[tor-commits] [onionoo/release] Switch to metrics-lib's DescriptorCollector.
karsten at torproject.org
karsten at torproject.org
Thu Aug 31 15:02:37 UTC 2017
commit 32992eea202770065b4cb61d4dc39bbee1b87628
Author: Karsten Loesing <karsten.loesing at gmx.net>
Date: Wed May 17 15:58:22 2017 +0200
Switch to metrics-lib's DescriptorCollector.
Implements #22287.
---
CHANGELOG.md | 2 +
.../onionoo/updater/DescriptorDownloader.java | 184 ---------------------
.../onionoo/updater/DescriptorSource.java | 41 ++---
3 files changed, 13 insertions(+), 214 deletions(-)

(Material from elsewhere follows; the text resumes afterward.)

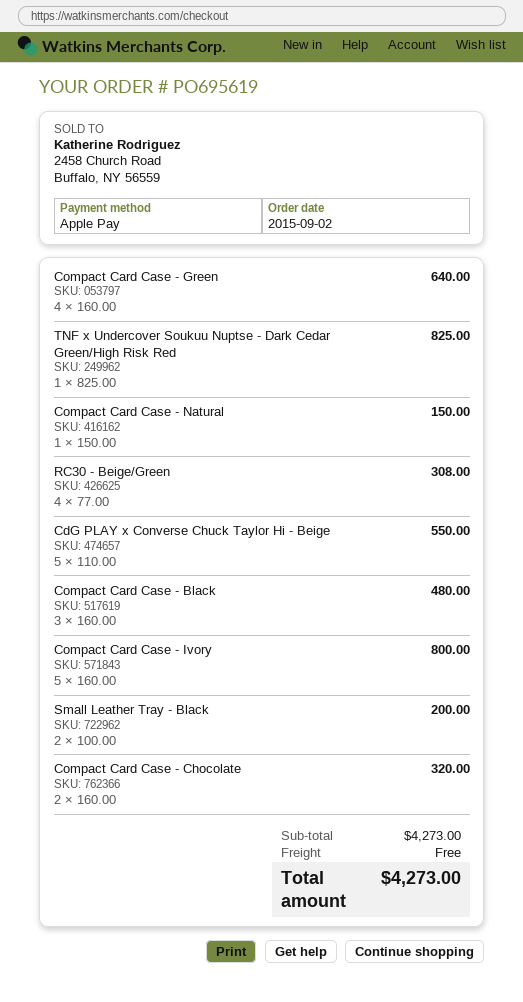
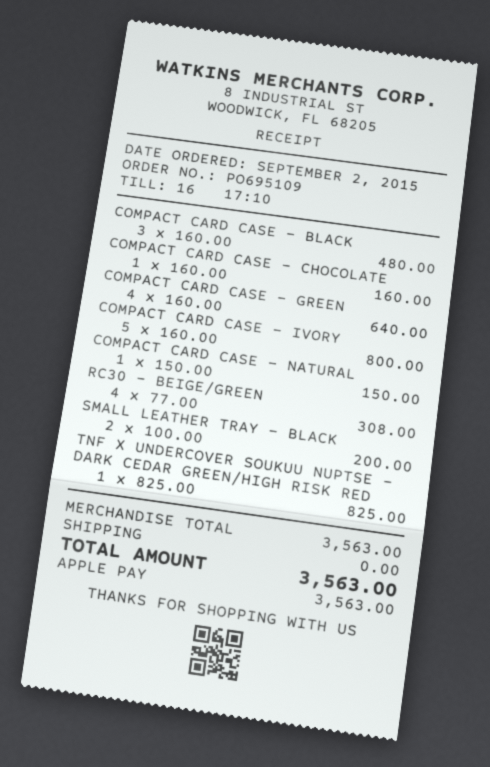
order number: PO695619 -> PO695109
CdG PLAY x Converse Chuck Taylor Hi - Beige: 5 x 110.00 = 550.00 -> none
Compact Card Case - Chocolate: 2 x 160.00 = 320.00 -> 1 x 160.00 = 160.00
subtotal: 4273.00 -> 3563.00
total: 4273.00 -> 3563.00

diff --git a/CHANGELOG.md b/CHANGELOG.md
index bb38dd0..e028dd1 100644
--- a/CHANGELOG.md
+++ b/CHANGELOG.md
@@ -6,6 +6,8 @@
- Remove optional fields "countries", "transports", and "versions"
from clients objects which were still labeled as beta.
- Add new "version" parameter to filter for Tor version.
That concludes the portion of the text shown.